Narrated by Death, THE BOOK THIEF is littered with dark humor and scraps of shockingly beautiful imagery. Zusak has a way of painting a picture or thought that makes you stop and just sit there for a moment thinking.
Although she lives in a completely different world, Leisel is ultimately relatable. You care about her, from her every day trials to major crisis’s. Life during the Second World War is laid before you, clear and harsh, all centered around a girl who struggles to collect books while those around her burn them.
THE BOOK THIEF will break your heart and then slowly weld it back together again.
The tentative mini-romance existing between Liesel and her best friend Rudy is a burst of sweet innocence in a world consumed by turmoil.
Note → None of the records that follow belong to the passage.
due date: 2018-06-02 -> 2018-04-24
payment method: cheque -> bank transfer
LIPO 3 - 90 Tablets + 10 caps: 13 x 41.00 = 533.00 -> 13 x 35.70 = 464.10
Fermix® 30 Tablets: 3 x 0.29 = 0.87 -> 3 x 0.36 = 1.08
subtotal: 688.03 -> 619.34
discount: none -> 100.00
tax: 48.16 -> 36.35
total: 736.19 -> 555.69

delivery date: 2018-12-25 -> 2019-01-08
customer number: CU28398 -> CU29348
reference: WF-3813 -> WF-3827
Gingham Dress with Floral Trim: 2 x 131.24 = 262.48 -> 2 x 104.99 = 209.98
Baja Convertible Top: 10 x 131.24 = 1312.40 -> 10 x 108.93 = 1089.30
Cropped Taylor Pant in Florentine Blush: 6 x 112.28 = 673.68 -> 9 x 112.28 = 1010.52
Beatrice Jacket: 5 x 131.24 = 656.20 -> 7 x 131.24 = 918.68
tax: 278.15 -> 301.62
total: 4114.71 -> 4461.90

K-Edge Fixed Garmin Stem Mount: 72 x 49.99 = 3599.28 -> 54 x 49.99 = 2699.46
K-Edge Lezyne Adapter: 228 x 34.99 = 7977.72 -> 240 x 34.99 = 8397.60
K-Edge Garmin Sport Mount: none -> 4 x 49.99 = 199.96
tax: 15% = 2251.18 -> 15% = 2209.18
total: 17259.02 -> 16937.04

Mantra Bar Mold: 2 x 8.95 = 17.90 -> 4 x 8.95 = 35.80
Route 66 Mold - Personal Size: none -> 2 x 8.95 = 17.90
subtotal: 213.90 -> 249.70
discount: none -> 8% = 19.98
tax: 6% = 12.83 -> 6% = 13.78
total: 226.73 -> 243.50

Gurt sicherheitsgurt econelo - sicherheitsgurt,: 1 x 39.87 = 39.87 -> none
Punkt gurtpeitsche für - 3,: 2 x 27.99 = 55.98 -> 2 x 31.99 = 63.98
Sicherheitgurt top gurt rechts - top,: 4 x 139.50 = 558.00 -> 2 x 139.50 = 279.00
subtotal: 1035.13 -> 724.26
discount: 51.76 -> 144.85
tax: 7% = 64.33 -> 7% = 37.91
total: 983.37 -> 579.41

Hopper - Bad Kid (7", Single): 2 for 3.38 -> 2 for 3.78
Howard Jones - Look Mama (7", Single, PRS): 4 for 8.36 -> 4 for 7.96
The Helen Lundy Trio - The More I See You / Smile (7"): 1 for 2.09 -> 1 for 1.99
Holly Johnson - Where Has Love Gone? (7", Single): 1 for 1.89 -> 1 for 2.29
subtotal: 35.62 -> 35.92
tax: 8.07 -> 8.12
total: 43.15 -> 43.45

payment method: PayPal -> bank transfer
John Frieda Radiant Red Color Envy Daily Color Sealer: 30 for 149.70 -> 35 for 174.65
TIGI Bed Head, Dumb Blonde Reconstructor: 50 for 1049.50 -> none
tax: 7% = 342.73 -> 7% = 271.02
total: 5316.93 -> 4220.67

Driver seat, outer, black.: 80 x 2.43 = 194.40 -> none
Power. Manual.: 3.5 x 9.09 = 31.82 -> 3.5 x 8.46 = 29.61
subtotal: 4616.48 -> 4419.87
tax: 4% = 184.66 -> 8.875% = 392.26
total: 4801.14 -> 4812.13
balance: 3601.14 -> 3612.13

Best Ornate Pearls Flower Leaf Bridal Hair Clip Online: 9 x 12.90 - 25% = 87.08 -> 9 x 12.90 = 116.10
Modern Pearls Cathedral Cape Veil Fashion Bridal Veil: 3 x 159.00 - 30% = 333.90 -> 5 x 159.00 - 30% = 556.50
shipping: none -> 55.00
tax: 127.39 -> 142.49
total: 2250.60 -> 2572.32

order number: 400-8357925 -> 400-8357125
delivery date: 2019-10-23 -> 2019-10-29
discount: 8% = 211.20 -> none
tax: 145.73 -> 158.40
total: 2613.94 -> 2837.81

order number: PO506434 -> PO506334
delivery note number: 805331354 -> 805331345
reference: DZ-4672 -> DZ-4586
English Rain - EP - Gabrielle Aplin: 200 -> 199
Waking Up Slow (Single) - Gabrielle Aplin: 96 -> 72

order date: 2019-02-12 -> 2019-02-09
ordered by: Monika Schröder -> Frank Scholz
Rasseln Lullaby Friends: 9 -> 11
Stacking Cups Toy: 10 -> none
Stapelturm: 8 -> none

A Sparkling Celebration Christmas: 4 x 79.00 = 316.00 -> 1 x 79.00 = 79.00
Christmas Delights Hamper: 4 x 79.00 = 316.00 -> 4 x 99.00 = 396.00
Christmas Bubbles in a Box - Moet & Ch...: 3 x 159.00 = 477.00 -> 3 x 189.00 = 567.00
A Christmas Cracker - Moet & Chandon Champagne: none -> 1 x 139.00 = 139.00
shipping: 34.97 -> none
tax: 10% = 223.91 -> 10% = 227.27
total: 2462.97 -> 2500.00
This is not a book that tries to say something or a have a moral. This is the story of a kid forced to live in a world that we couldn’t imagine. Yet, along the way it manages to give you a thousand little messages you’ll never forget. This is a book that creeps its way into your mind and unpacks its socks.
All of the supporting characters have depth and a purpose of some sort, although it may not always be immediately apparent. They seem real and alive even if just mentioned in passing. You feel for a woman that solely exists in one paragraph and have no idea why afterwards.
This is a story of regret and triumph, sorrows and joys, but above all it is a story of life.